The Chinese national liquor, Baijiu (白酒 (báijiǔ, white (clear) liquor)), is a distilled alcoholic beverage made from various types of grains - including rice, glutinous rice, wheat, barley, and millet. - and was first made 5,000 years ago. Baijiu can be broken down into five main aroma categories: strong, light, sauce (soy, specifically), rice, and mixed.
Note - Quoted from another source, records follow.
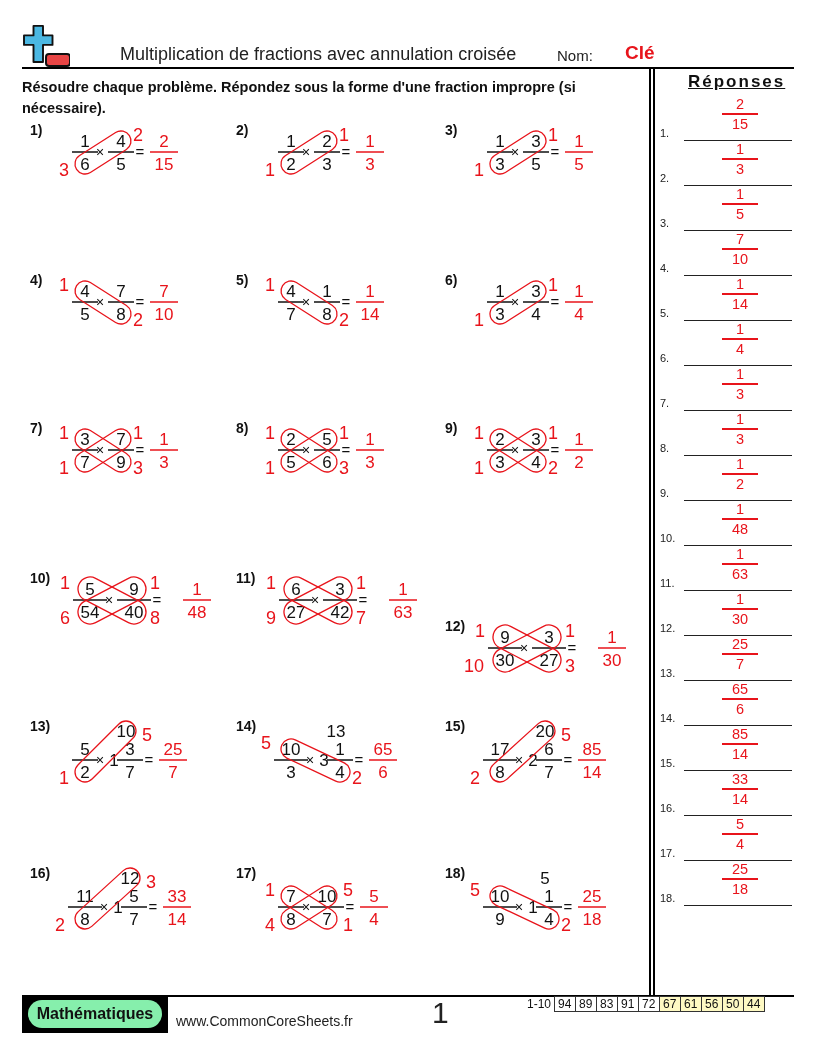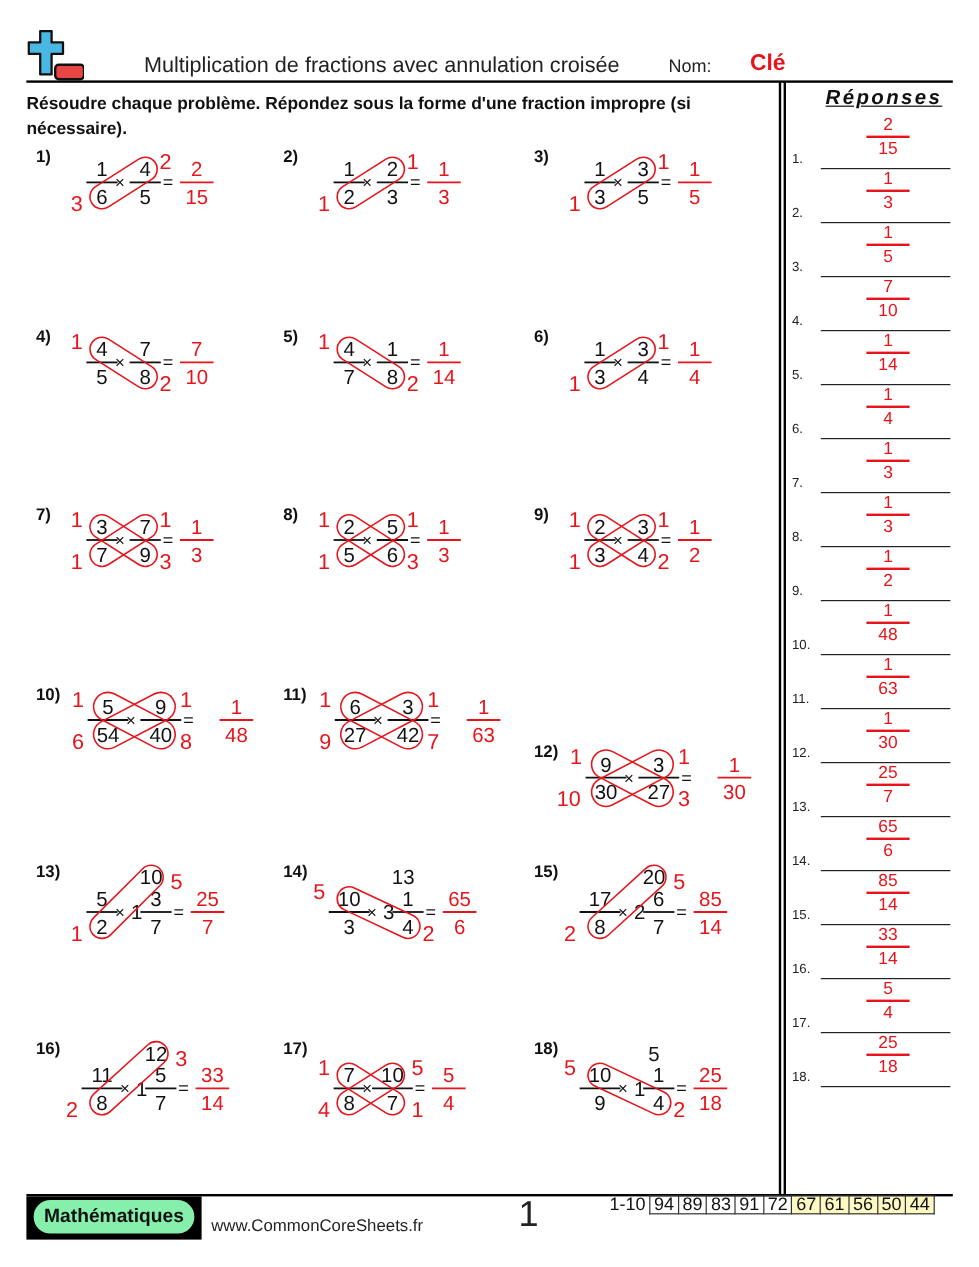--- a/index.html
+++ b/index.html
@@ -6,36 +6,36 @@
   body{width:816px;height:1056px;position:relative;overflow:hidden;font-family:"Liberation Sans","DejaVu Sans",sans-serif;color:#111;}
   .abs{position:absolute;}
   .logo{left:22px;top:20px;width:48px;height:48px;}
   .title{left:120px;top:44px;font-size:18px;color:#222;white-space:nowrap;}
   .nom{left:557px;top:47px;font-size:15px;color:#222;text-align:center;}
   .cle{left:625px;top:42px;font-size:19px;font-weight:bold;color:#e8141b;}
   .topline{left:22px;top:67px;width:772px;height:2px;background:#000;}
   .vline1{left:649px;top:68px;width:2px;height:928px;background:#000;}
   .vline2{left:653px;top:68px;width:2px;height:928px;background:#000;}
   .instr{left:22px;top:77px;width:610px;font-size:14.5px;font-weight:bold;line-height:21px;}
-  .rep-title{left:688px;top:72px;font-size:17px;font-weight:bold;text-decoration:underline;letter-spacing:2px;font-style:italic;}
+  .rep-title{left:688px;top:72px;font-size:17px;font-weight:bold;text-decoration:underline;letter-spacing:2px;}
   .prob{position:absolute;width:200px;height:100px;}
   .pnum{position:absolute;left:0;top:0;font-size:14px;font-weight:bold;}
   .prob svg{position:absolute;left:0;top:0;overflow:visible;}
   .ans-row{position:absolute;left:660px;width:132px;height:45px;}
   .ans-num{position:absolute;left:0;bottom:2px;font-size:11px;color:#222;}
   .ans-line{position:absolute;left:24px;right:0;bottom:0;height:1.5px;background:#222;}
   .ans-frac{position:absolute;left:60px;width:40px;top:0;text-align:center;color:#e8141b;font-size:14.5px;line-height:16px;}
   .ans-frac .bar{height:1.5px;background:#e8141b;margin:1px 2px;}
   .footline{left:22px;top:995px;width:772px;height:2px;background:#000;}
   .math-badge{left:22px;top:997px;width:146px;height:36px;background:#000;}
   .math-pill{left:28px;top:1000px;width:134px;height:28px;background:#86efac;border-radius:16px;font-weight:bold;font-size:16px;text-align:center;line-height:28px;}
   .site{left:176px;top:1013px;font-size:14px;color:#222;}
   .page{left:432px;top:996px;font-size:30px;color:#222;}
-  .score{left:505px;top:996px;border-collapse:collapse;font-size:15px;}
-  .score td{border:1px solid #333;padding:0 3px;height:14px;line-height:14px;text-align:center;min-width:14px;}
+  .score{left:524px;top:996px;border-collapse:collapse;font-size:12px;}
+  .score td{border:1px solid #333;padding:0 3px;height:14px;line-height:14px;min-width:14px;}
   .score td.lbl{border:none;text-align:right;padding-right:3px;}
   .score td.blue{background:#fef9c3;}
 </style>
 </head>
 <body>
 
 <svg class="abs logo" viewBox="0 0 48 48">
   <path d="M10 2 h10 v10 h10 v10 h-10 v18 h-10 v-18 h-10 v-10 h10z" fill="#4bb8e3" stroke="#111" stroke-width="2" stroke-linejoin="round" transform="translate(2,4) scale(0.95)"></path>
   <rect x="24" y="34" width="24" height="12" rx="3" fill="#e84545" stroke="#111" stroke-width="2"></rect>
 </svg>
- Hong Kong: Hong Kong-style milk tea, whose unique tea making technique is listed as an "Intangible Cultural Heritage" by the United Nations
- Macau: Coffee (typically served with condensed milk) and tea
- Japan: Green Tea. Tea consumption became popular among the gentry during the 12th century, after the publication of Eisai's Kissa Yōjōki. Uji, with its strategic location near the capital at Kyoto, became Japan's first major tea-producing region during this period. Beginning in the 13th and 14th centuries, Japanese tea culture developed the distinctive features for which it is known today, and the Japanese tea ceremony emerged as a key component of that culture.
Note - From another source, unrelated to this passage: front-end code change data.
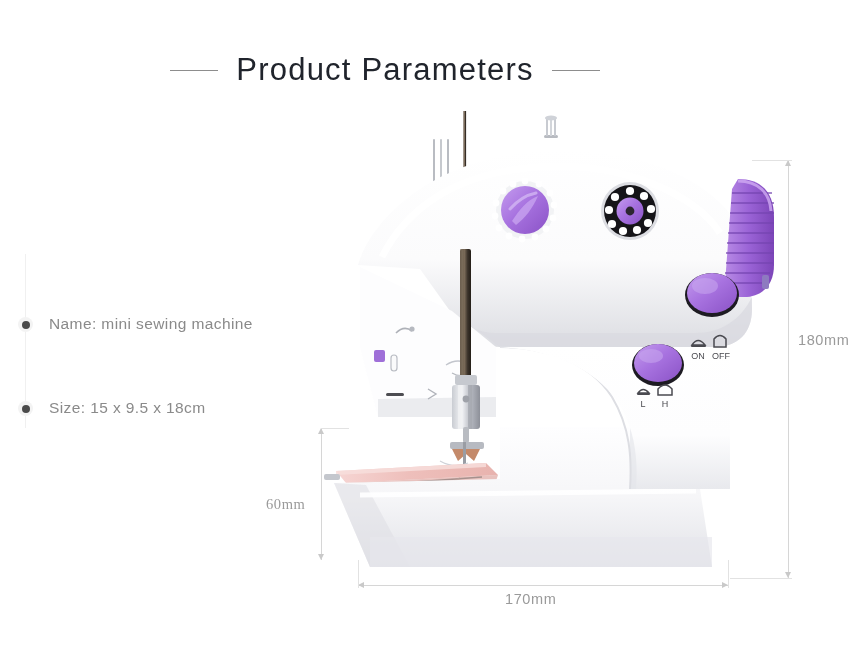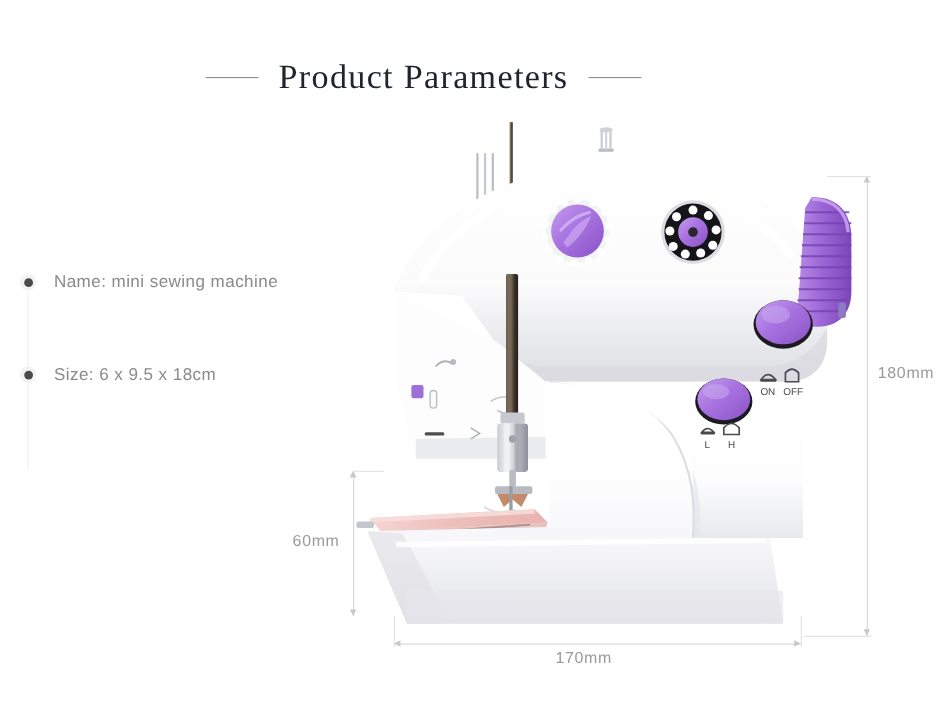--- a/index.html
+++ b/index.html
@@ -26,21 +26,21 @@
     align-items: center;
     justify-content: center;
     gap: 18px;
   }
   .title-rule {
     width: 48px;
     height: 1px;
     background: #8d8d8d;
   }
   .title-text {
-    font-family: Liberation Serif, serif;
+    font-family: Liberation Sans, sans-serif;
     font-size: 31px;
     letter-spacing: 1.2px;
     color: #20242c;
     white-space: nowrap;
   }
 
   
   .spec-list {
     position: absolute;
     left: 18px;
@@ -52,21 +52,21 @@
     left: 7px;
     top: 6px;
     width: 1px;
     height: 174px;
     background: #f0f0f0;
   }
   .spec-item {
     position: relative;
     height: 84px;
     display: flex;
-    align-items: flex-start;
+    align-items: flex-end;
   }
   .spec-bullet {
     position: relative;
     width: 15px;
     height: 15px;
     border-radius: 50%;
     background: #f3f3f3;
     flex: 0 0 auto;
     margin-top: 1px;
   }
@@ -170,21 +170,21 @@
     <div class="spec-line"></div>
 
     <div class="spec-item">
       <span class="spec-bullet"></span>
       <span class="spec-text">Name: mini sewing machine</span>
     </div>
 
 
     <div class="spec-item">
       <span class="spec-bullet"></span>
-      <span class="spec-text">Size: 6 x 9.5 x 18cm</span>
+      <span class="spec-text">Size: 15 x 9.5 x 18cm</span>
     </div>
   </div>
 
   <div class="product">
     <svg width="480" height="480" viewBox="0 0 480 480" xmlns="http://www.w3.org/2000/svg">
       <defs>
         <linearGradient id="bodyGrad" x1="0" y1="0" x2="0" y2="1">
           <stop offset="0%" stop-color="#ffffff"></stop>
           <stop offset="62%" stop-color="#fdfdfe"></stop>
           <stop offset="100%" stop-color="#e8e9ed"></stop>
@@ -397,21 +397,21 @@
       <rect x="462" y="178" width="7" height="14" rx="2" fill="#8e7ac0"></rect>
     </svg>
   </div>
 
   <div class="dim-v" style="left:788px; top:160px; height:418px;"></div>
   <div class="dim-label" style="left:798px; top:332px;">180mm</div>
   <div class="tick" style="left:752px; top:160px; width:40px; height:1px;"></div>
   <div class="tick" style="left:730px; top:578px; width:62px; height:1px;"></div>
 
   <div class="dim-v" style="left:321px; top:428px; height:132px;"></div>
-  <div class="dim-label" style="left:266px; top:484px;">60mm</div>
+  <div class="dim-label" style="left:266px; top:496px;font-family:Liberation Serif, serif;">60mm</div>
   <div class="tick" style="left:321px; top:428px; width:28px; height:1px;"></div>
 
   <div class="dim-h" style="left:358px; top:585px; width:370px;"></div>
   <div class="dim-label" style="left:505px; top:591px;">170mm</div>
   <div class="tick" style="left:358px; top:560px; width:1px; height:28px;"></div>
   <div class="tick" style="left:728px; top:560px; width:1px; height:28px;"></div>
 
 </div>
 
 </body></html>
Sake, also referred to as Japanese rice wine, is an alcoholic beverage made by fermenting rice that has been polished to remove the bran.

- Ryukyu Islands: Awamori, a traditional Okinawan distilled liquor made from long-grain indica rice
- Mongolia: Airag (айраг /mn/), or in some areas tsegee, is a fermented dairy product traditionally made from mare's milk. The drink remains important to the peoples of the Central Asian steppes, of Huno-Bulgar, Turkic and Mongol origin: Kazakhs, Bashkirs, Kalmyks, Kyrgyz, Mongols, and Yakuts. A 1982 source reported 230,000 horses were kept in the Soviet Union specifically for producing milk to make into kumis (otherwise known as airag).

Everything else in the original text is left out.